**Stored data:**
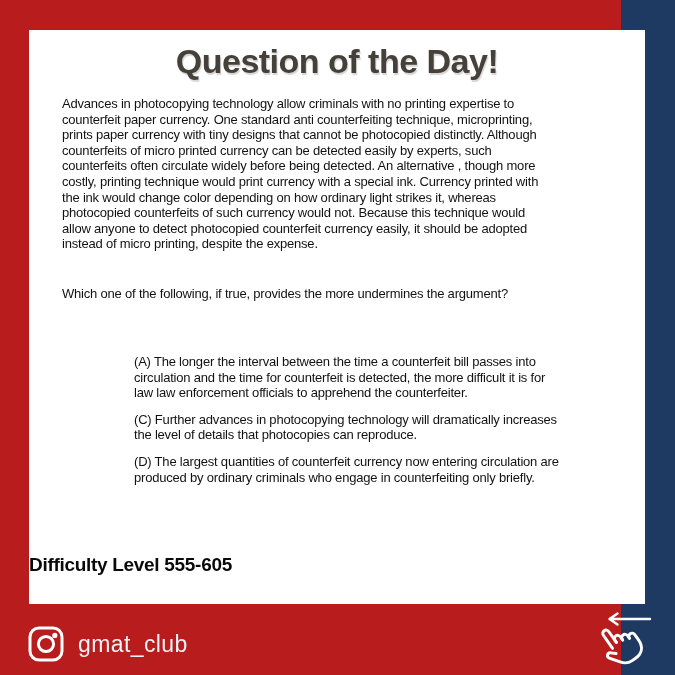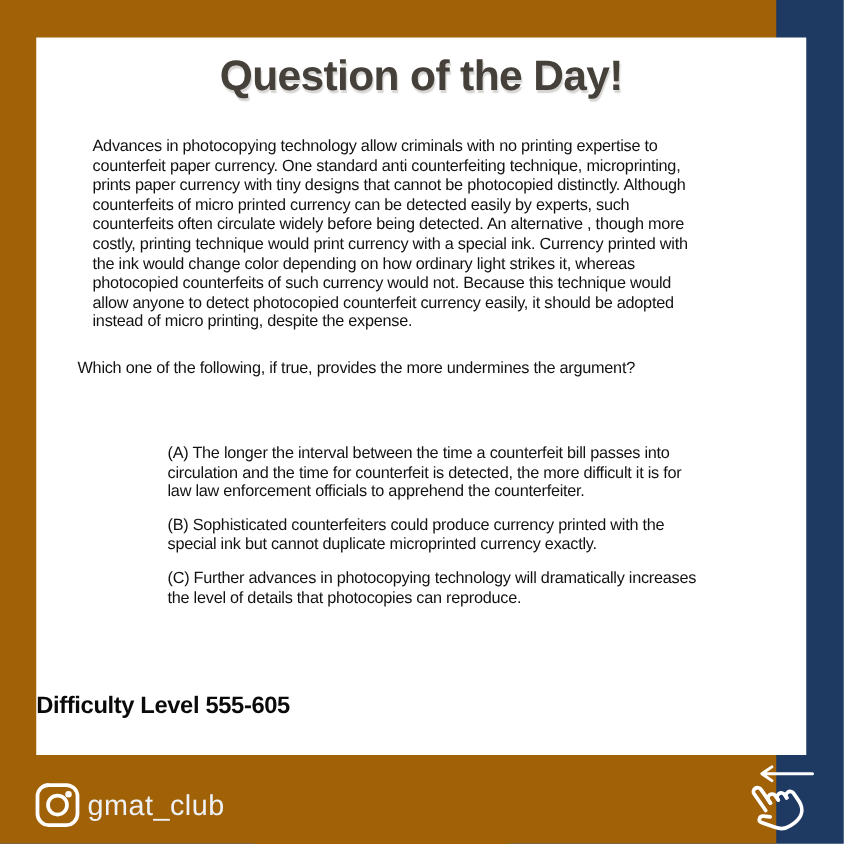"Question of the Day!" .canvas { background: #a16207 -> #b91c1c }
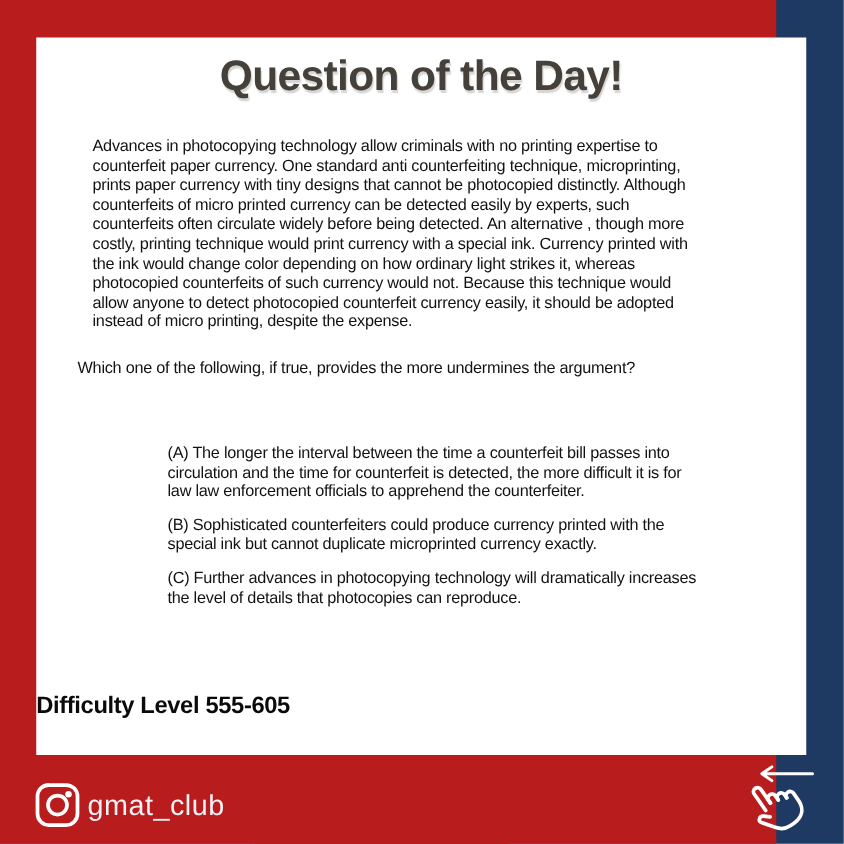"Advances in photocopying technology" .passage { margin-left: 12px -> none; top: 79px -> 66px }
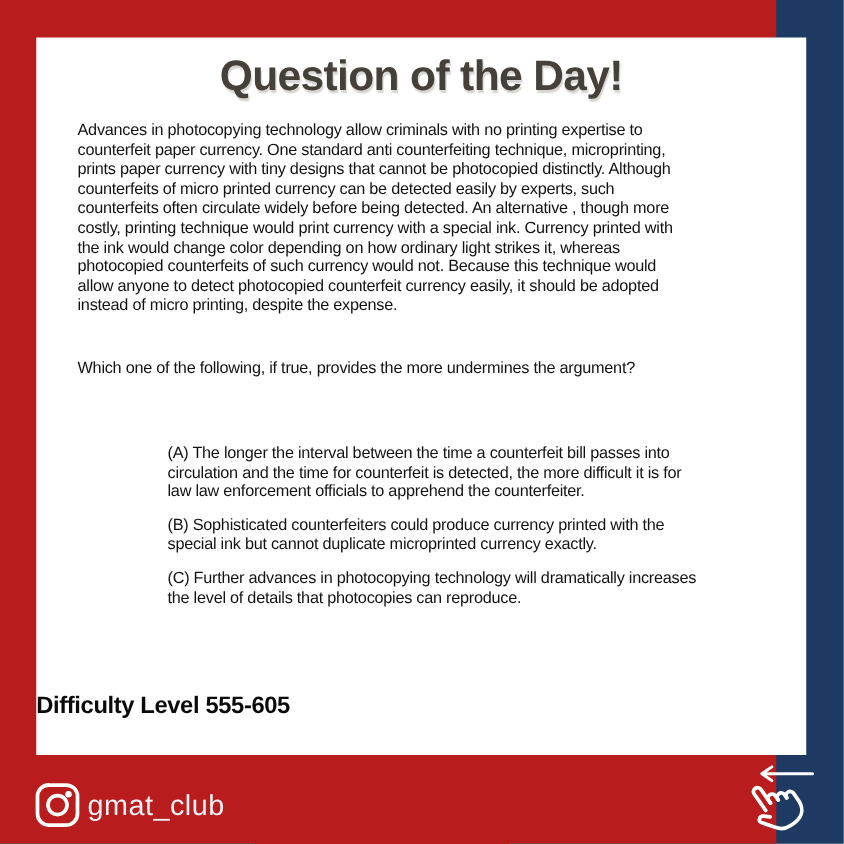"(B) Sophisticated counterfeiters could" p.bodytext { html: <p>(B) Sophisticated counterfeiters could produce currency printed with the special ink but cannot duplicate microprinted currency exactly.</p> -> none }
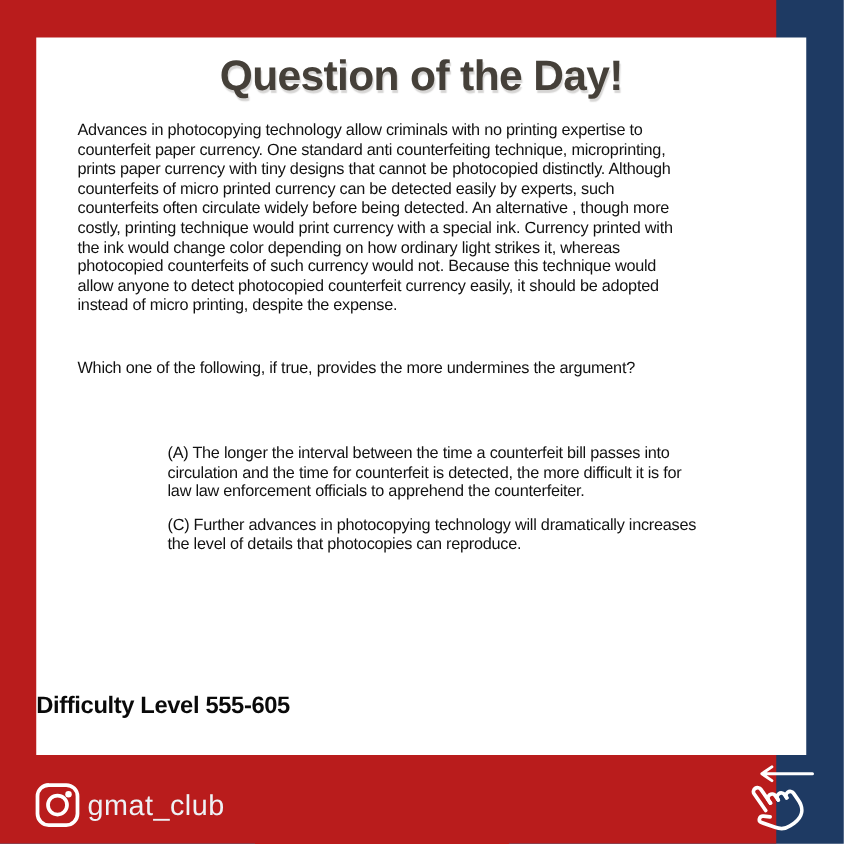"(D) The largest quantities of" p.bodytext { html: none -> <p>(D) The largest quantities of counterfeit currency now entering circulation are produced by ordinary criminals who engage in counterfeiting only briefly.</p> }
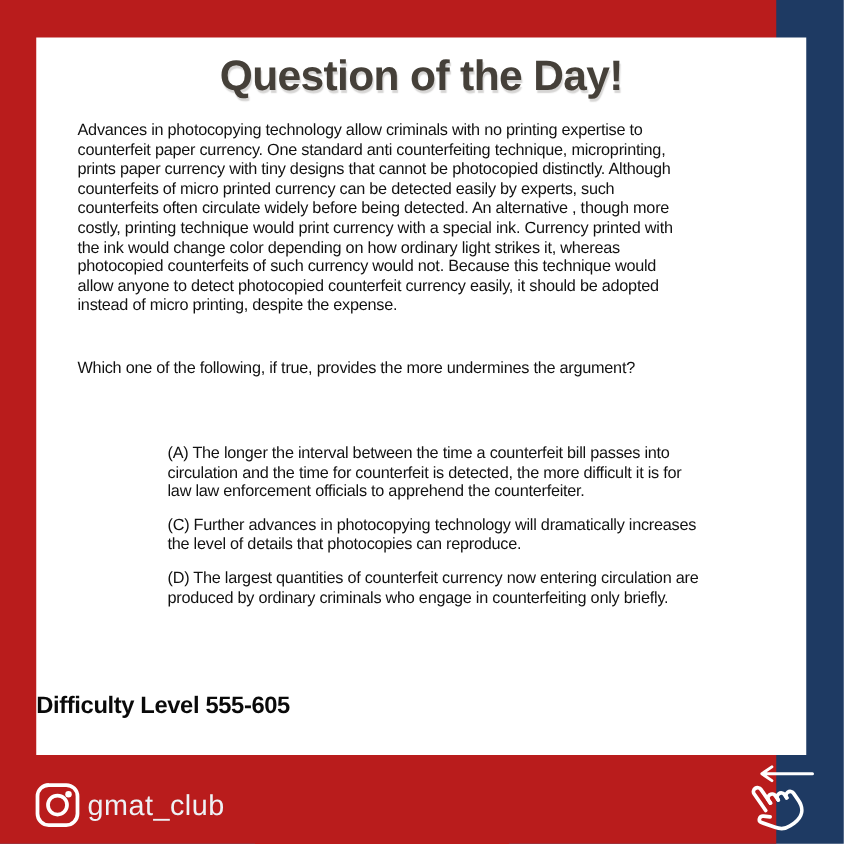"gmat_club" .handle-group { gap: 6px -> 14px }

**What to produce:** Would you return all of the data above word for word, omitting every picture?

**Written answer:**
"Question of the Day!" .canvas { background: #a16207 -> #b91c1c }
"Advances in photocopying technology" .passage { margin-left: 12px -> none; top: 79px -> 66px }
"(B) Sophisticated counterfeiters could" p.bodytext { html: <p>(B) Sophisticated counterfeiters could produce currency printed with the special ink but cannot duplicate microprinted currency exactly.</p> -> none }
"(D) The largest quantities of" p.bodytext { html: none -> <p>(D) The largest quantities of counterfeit currency now entering circulation are produced by ordinary criminals who engage in counterfeiting only briefly.</p> }
"gmat_club" .handle-group { gap: 6px -> 14px }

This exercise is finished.